» Material to process:
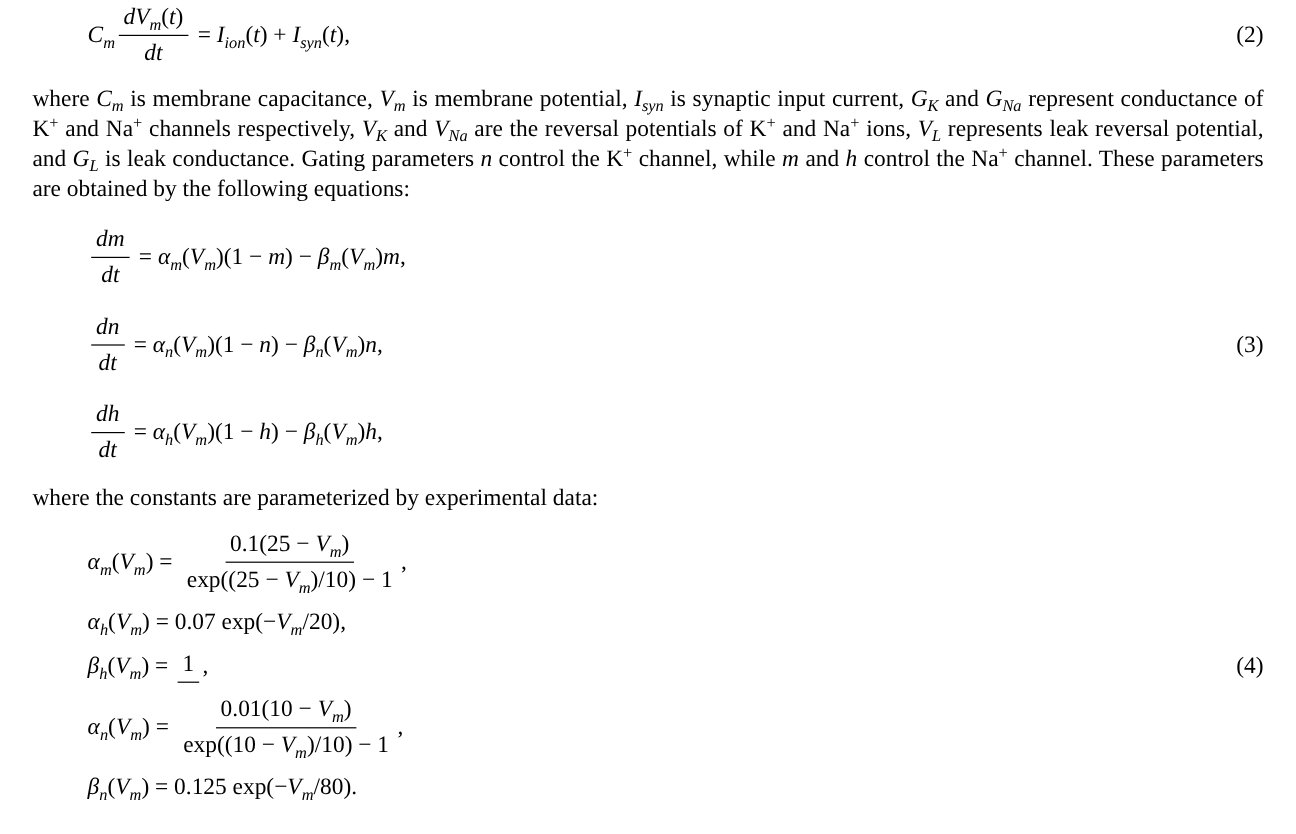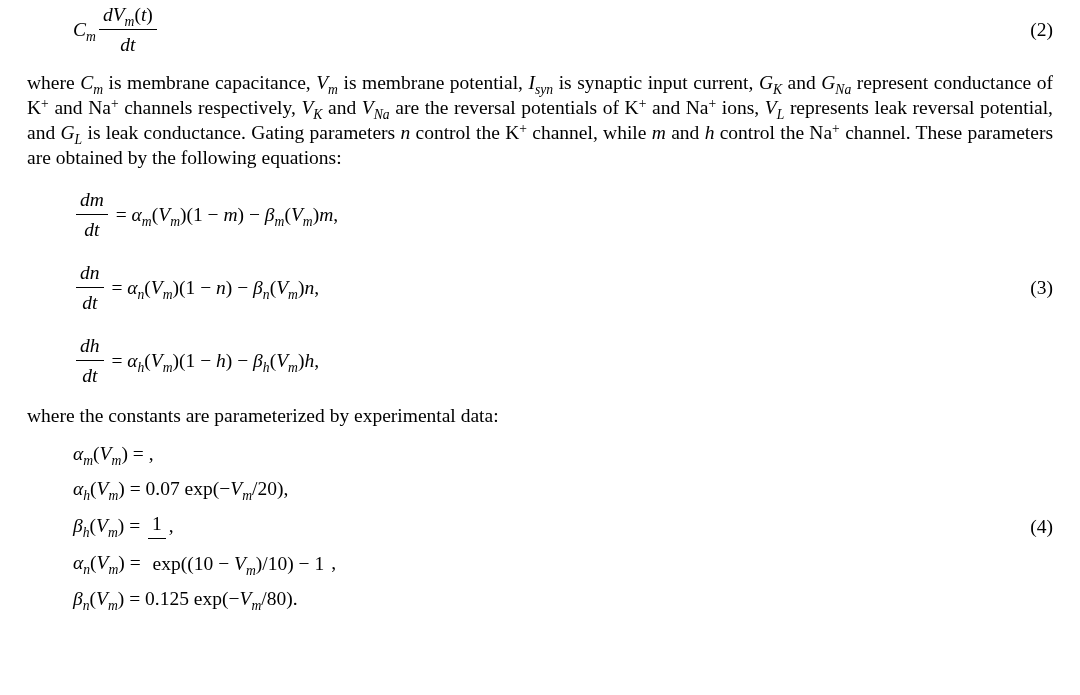"= Iion(t) + Isyn(t)," span.m-run { html: none -> <span><span> = </span><span>I</span><sub>ion</sub><span>(</span><span>t</span><span>) + </span><span>I</span><sub>syn</sub><span>(</span><span>t</span><span>),</span></span> }
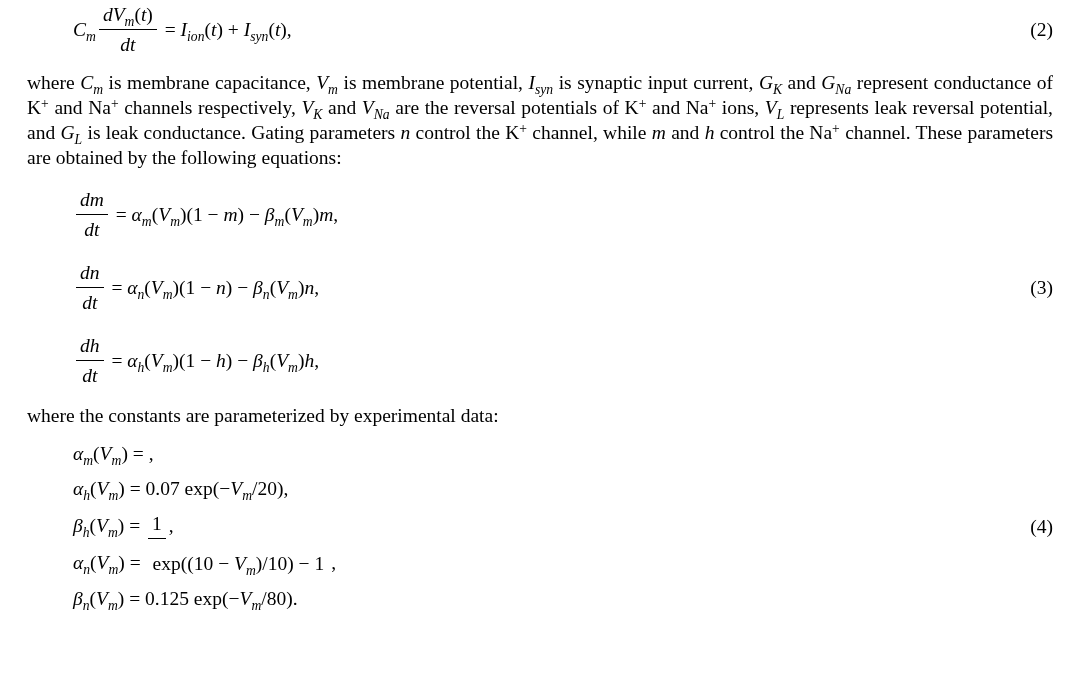"0.1(25 − Vm)" span.frac { html: none -> <span> <span><span><span>0.1(25 − </span><span>V</span><sub>m</sub><span>)</span></span></span> <span><span><span>exp((25 − </span><span>V</span><sub>m</sub><span>)/10) − 1</span></span></span> </span> }
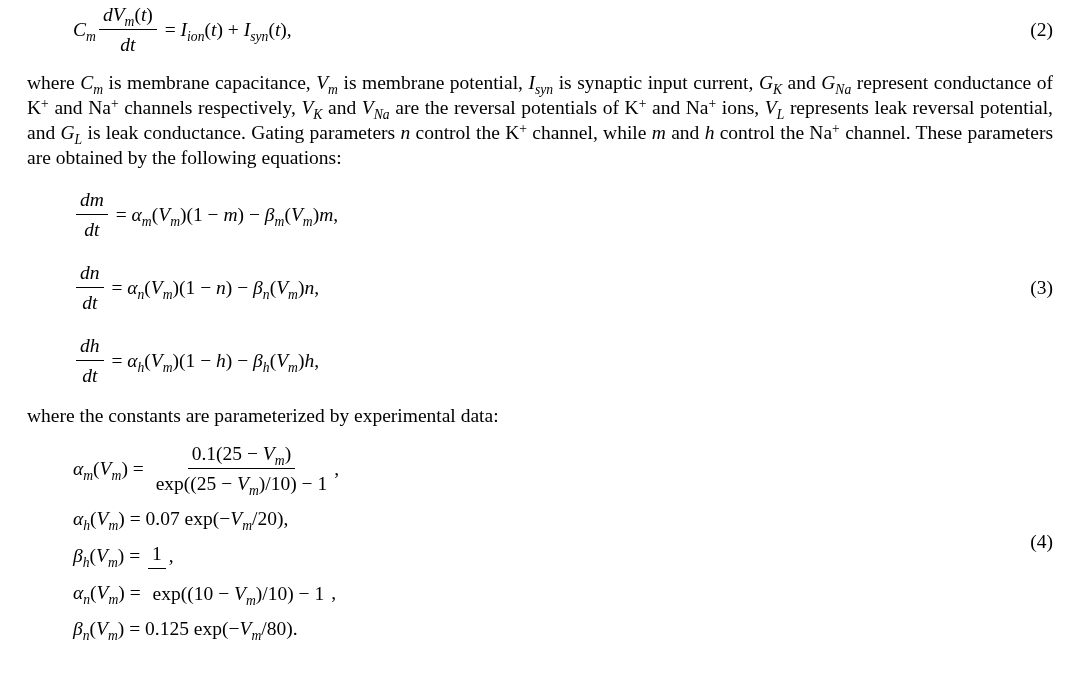"0.01(10 − Vm)" span.num { html: none -> <span><span><span>0.01(10 − </span><span>V</span><sub>m</sub><span>)</span></span></span> }
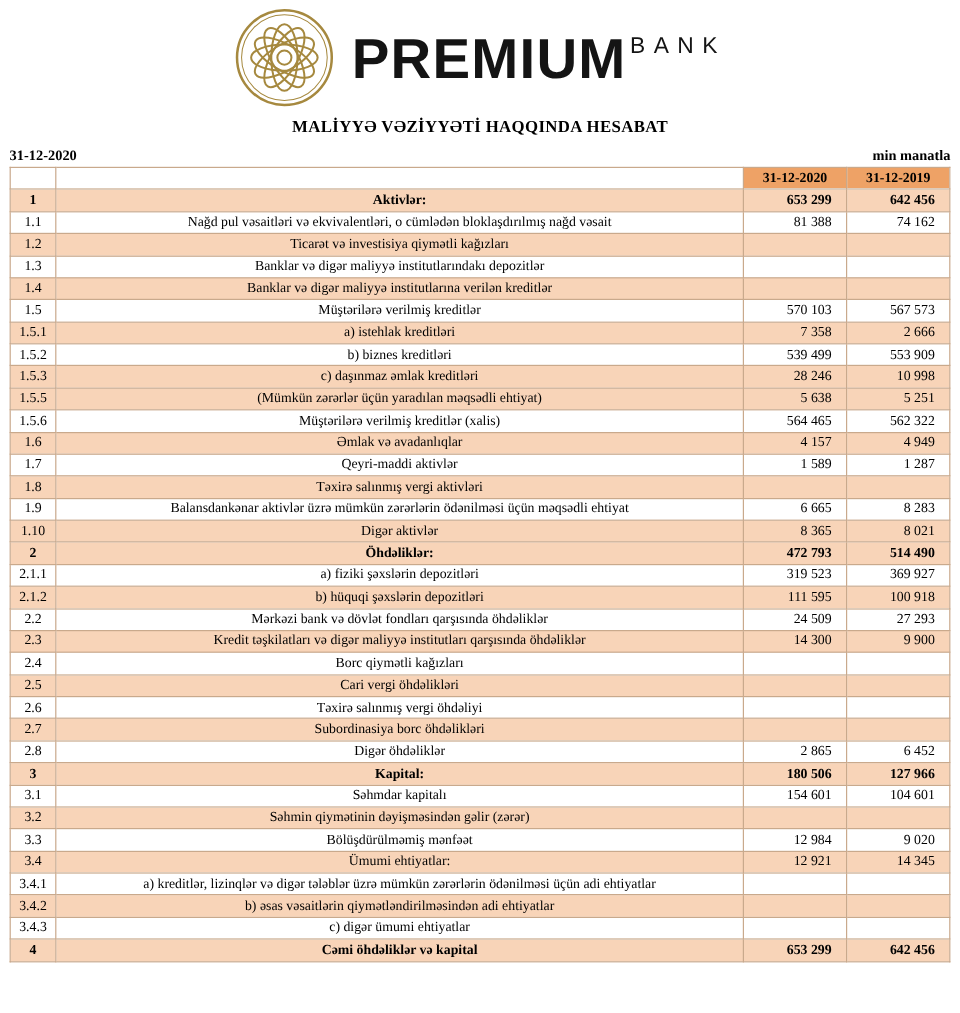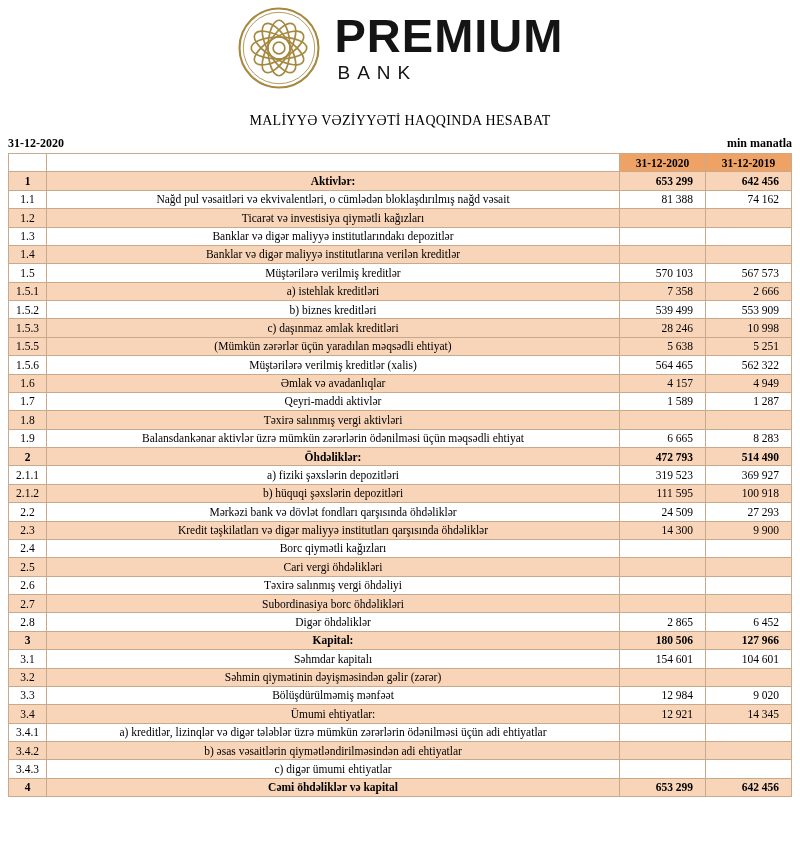"PREMIUM" .brand-text { flex-direction: column -> row }
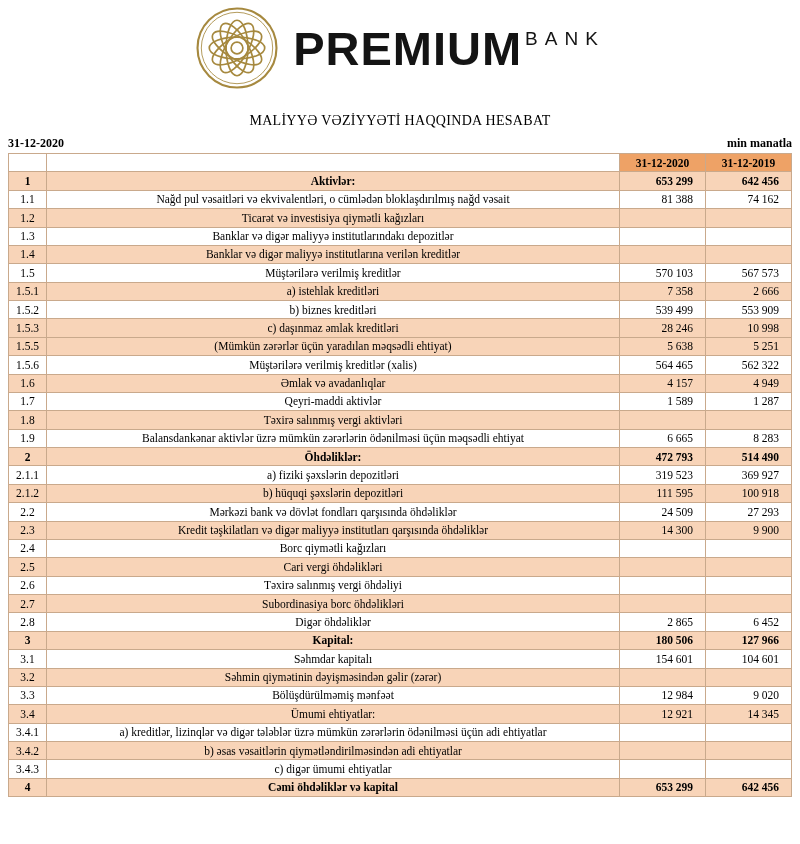"MALİYYƏ VƏZİYYƏTİ HAQQINDA HESABAT" .title { font-weight: normal -> bold; margin-top: 23px -> 9px }
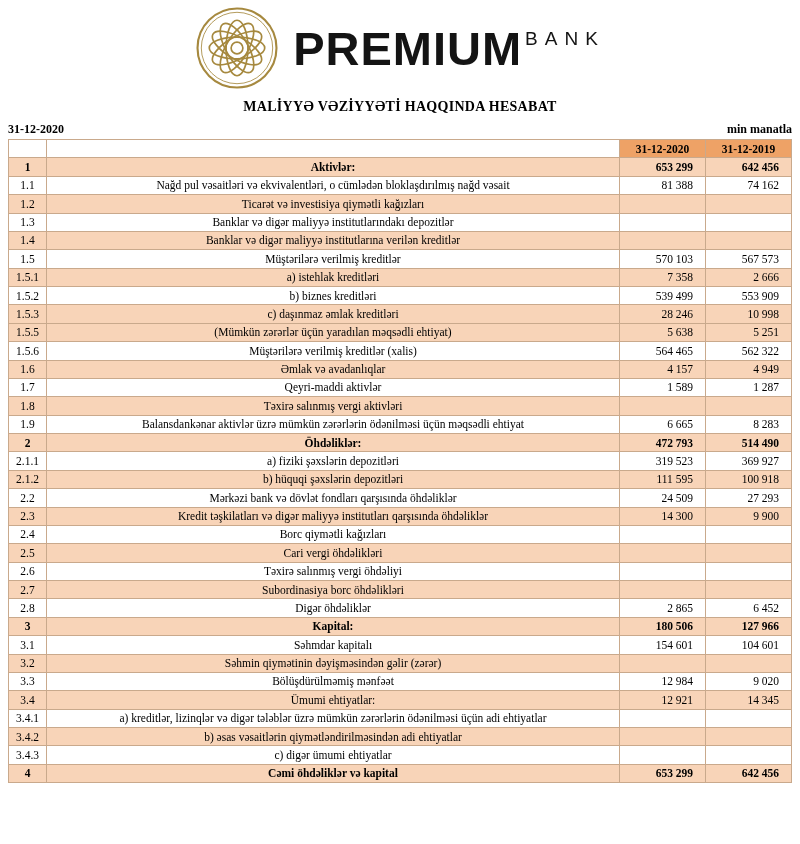"1.10" tr.shaded { html: none -> <tr> <td>1.10</td> <td>Digər aktivlər</td> <td>8 365</td> <td>8 021</td> </tr> }
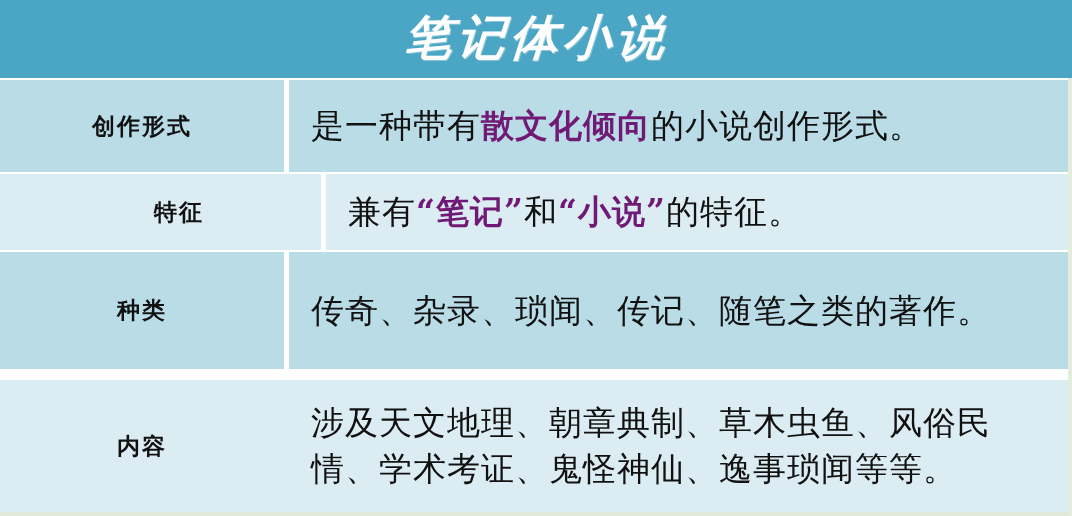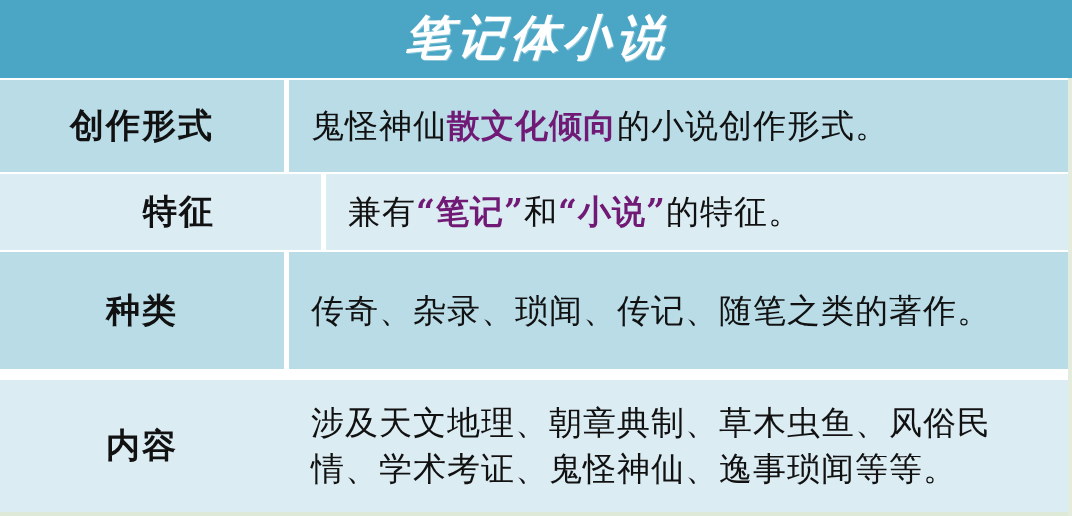"创作形式" .cell-label { font-size: 34px -> 23px }
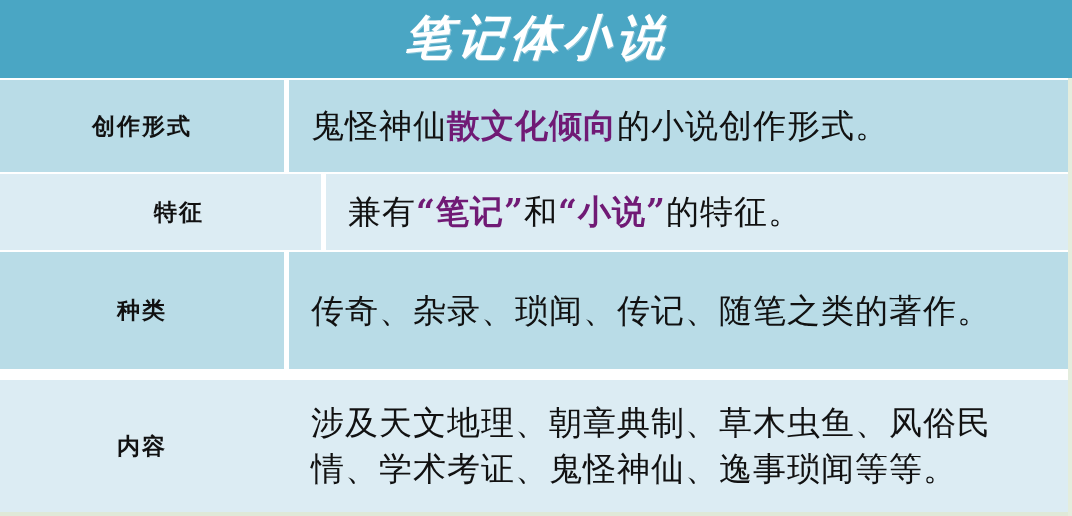"鬼怪神仙" span { text: 鬼怪神仙 -> 是一种带有 }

» Exercise directions: Put down exactly the lines of the data above that run from its first line through the line bearing "none -> <tr>", and no pictures.

» Final answer:
"= Iion(t) + Isyn(t)," span.m-run { html: none -> <span><span> = </span><span>I</span><sub>ion</sub><span>(</span><span>t</span><span>) + </span><span>I</span><sub>syn</sub><span>(</span><span>t</span><span>),</span></span> }
"0.1(25 − Vm)" span.frac { html: none -> <span> <span><span><span>0.1(25 − </span><span>V</span><sub>m</sub><span>)</span></span></span> <span><span><span>exp((25 − </span><span>V</span><sub>m</sub><span>)/10) − 1</span></span></span> </span> }
"0.01(10 − Vm)" span.num { html: none -> <span><span><span>0.01(10 − </span><span>V</span><sub>m</sub><span>)</span></span></span> }
"PREMIUM" .brand-text { flex-direction: column -> row }
"MALİYYƏ VƏZİYYƏTİ HAQQINDA HESABAT" .title { font-weight: normal -> bold; margin-top: 23px -> 9px }
"1.10" tr.shaded { html: none -> <tr> <td>1.10</td> <td>Digər aktivlər</td> <td>8 365</td> <td>8 021</td> </tr> }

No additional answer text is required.